Montana grand jury indicts two men for allegedly killing bald eagles By Reuters

© Reuters. FILE PHOTO: A bald eagle flies over the Mississippi River at Davenport, Iowa, U.S. March 12, 2023. REUERS/Jonathan Ernst/File Photo

By Brad Brooks

(Reuters) – Two men have been indicted in Montana for allegedly hunting and killing bald eagles, the once nearly extinct national symbol of the United States, and selling feathers and other parts on the black market.

Federal prosecutors allege the two men killed over 3,600 birds, among them an unspecified number of protected bald and golden eagles, from January 2015 to March 2021, often on or near the Flathead Indian Reservation in western Montana.

A federal grand jury in Montana last week indicted Simon Paul and Travis John Branson on charges of unlawful trafficking of bald eagles, conspiracy and violating the Lacey Act concerning trafficking of wildlife.

The pair face up to 11 years in prison and fines of $275,000 each if convicted on all charges.

Court documents did not list legal representation for Paul and Branson.
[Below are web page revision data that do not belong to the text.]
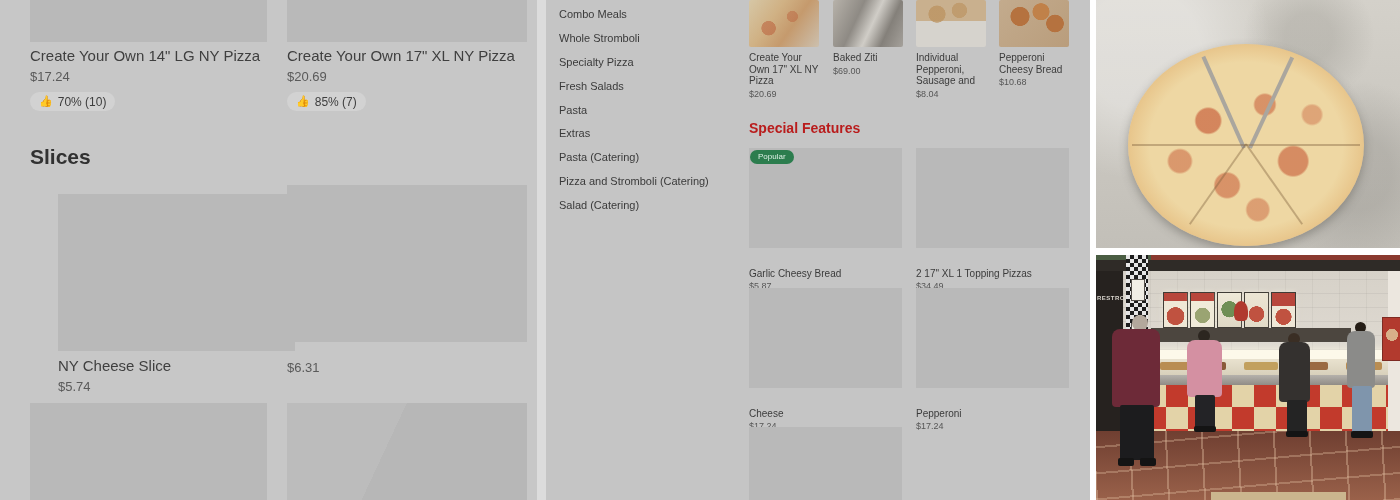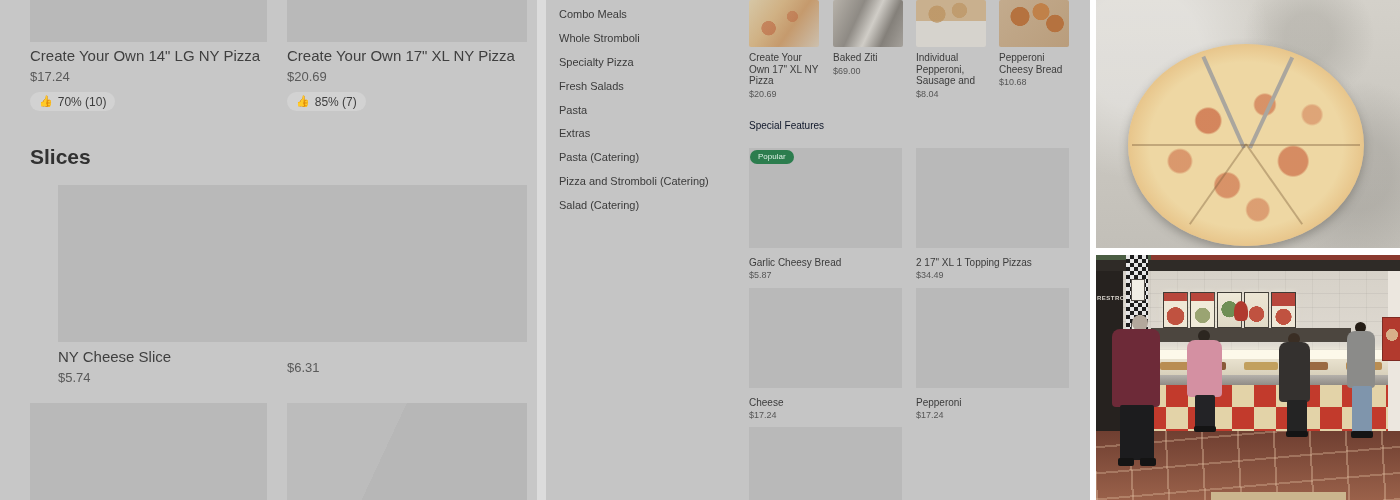"Special Features" .sf-title { color: #0f172a -> #b91c1c; font-size: 10px -> 14px; font-weight: 400 -> 700 }
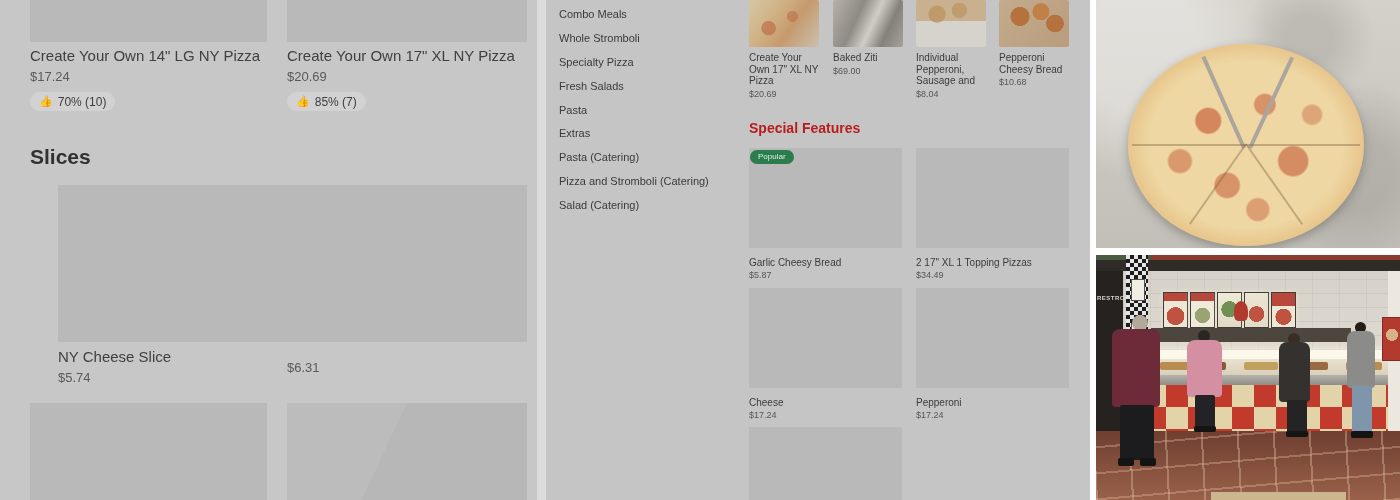"Garlic Cheesy Bread" .sf-name { margin-top: 9px -> 20px }
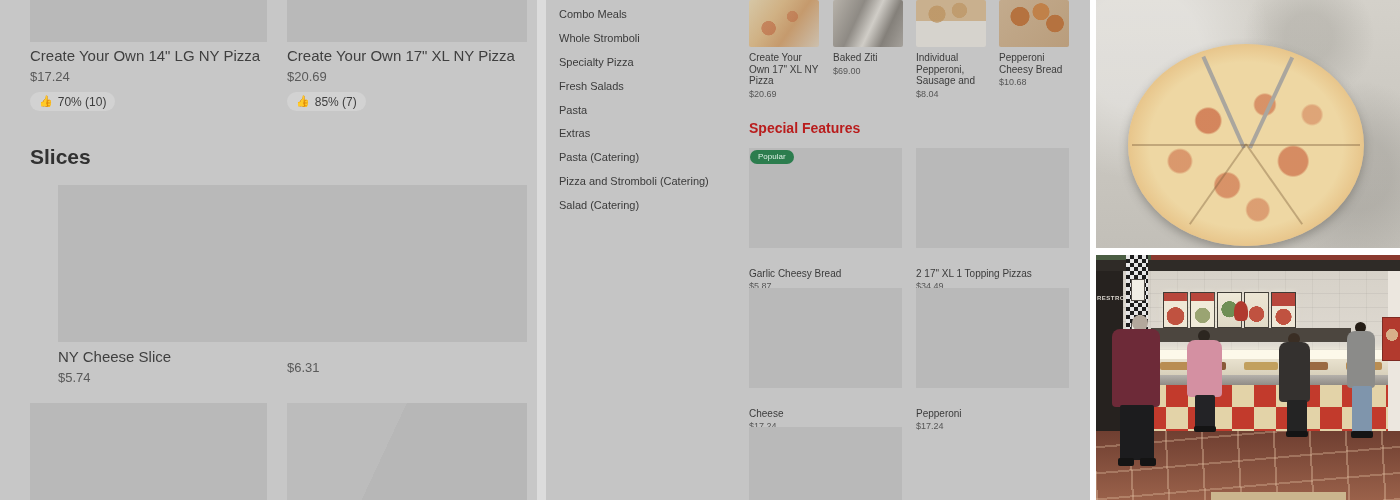"NY Cheese Slice" div.abs { top: 185px -> 194px }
Calls to phone numbers listed for Branson were not answered. No phone numbers were found for Paul.

Prosecutors allege Paul and Branson would hunt the birds on the reservation and elsewhere.

“The defendants then illegally sold the eagles on the black market for significant sums of cash across the United States and elsewhere,” the indictment read, without specifying how much money.

Investigators followed the message traffic between Paul, Branson and the buyers.

In one message, Branson wrote to a buyer that he was “on a killing spree” and “out here committing felonies.”

The U.S. Fish and Wildlife Service says the bald eagle nearly went extinct in the mid 1900s because of habitat destruction and the contamination of fish, its primary food source, by the insecticide DDT, which made the eagles’ eggs thin and easily breakable.

Congress made killing bald eagles illegal in 1940. The birds were placed on the endangered species list in 1967. They were removed from all endangered and threatened species lists in 2007.